TiDB Node Frequently Hangs

【TiDB Usage Environment】Production Environment
【TiDB Version】v5.4.1
【Encountered Issue: Problem Phenomenon and Impact】
Our environment is a two-city, three-center setup, with two data centers in Beijing and one in Shenyang. Currently, when a task is run by a developer and it lands on the Shunyi data center in Beijing, the TiDB node in Shunyi hangs and can only be resolved by a restart.

In this image, 10.122 is Shenyang, and 10.194 is Shunyi. The duration for the Shunyi node is very high.
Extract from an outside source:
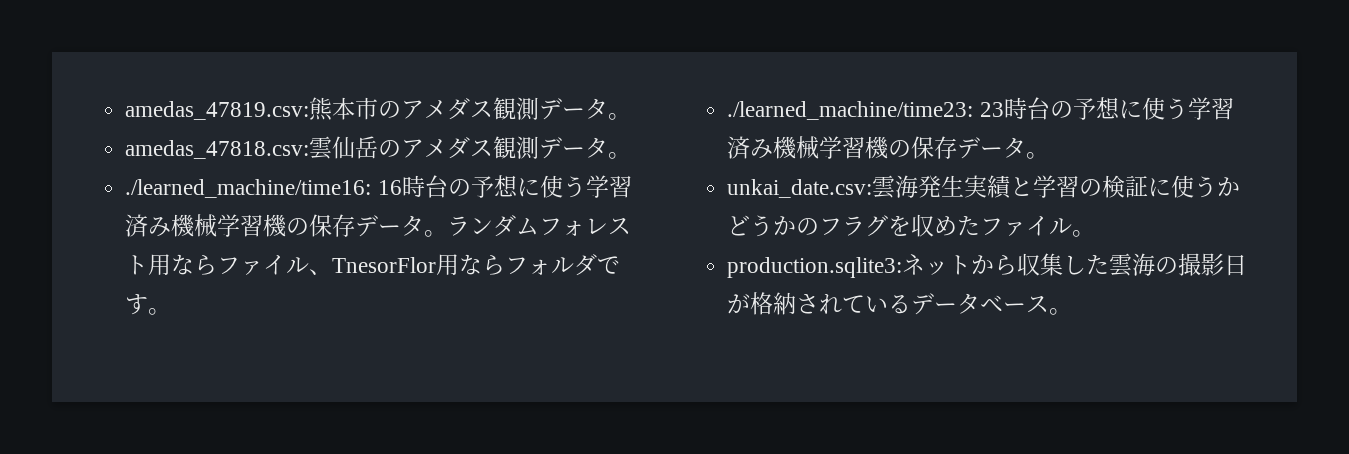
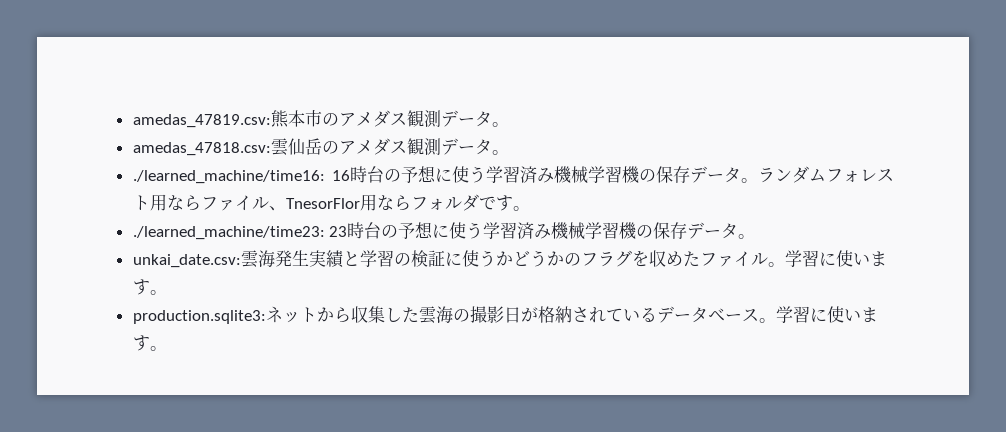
(1096, 233) none -> [784,250,887,267] [132,279,167,295] 学習に使います。
(1073, 311) none -> [775,306,878,323] [132,335,167,351] 学習に使います。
The Shunyi node is also high here.

The duration for accessing a certain TiKV node is extremely high. This TiKV node is in another data center in Beijing.

We have optimized the tasks run by the developers:

  • Split large transactions
  • Optimized SQL
  • Shuffled the keys of the tables

Please help us identify other areas we can work on. If the information is insufficient, what additional information do we need to provide?
Thank you all.

【Resource Configuration】
【Attachments: Screenshots/Logs/Monitoring】

Collect the logs of TiDB nodes, especially before and after the hang. Pay special attention to slow queries, as well as memory and CPU consumption.

Additionally, you can take a snapshot of the profile to help identify the issue.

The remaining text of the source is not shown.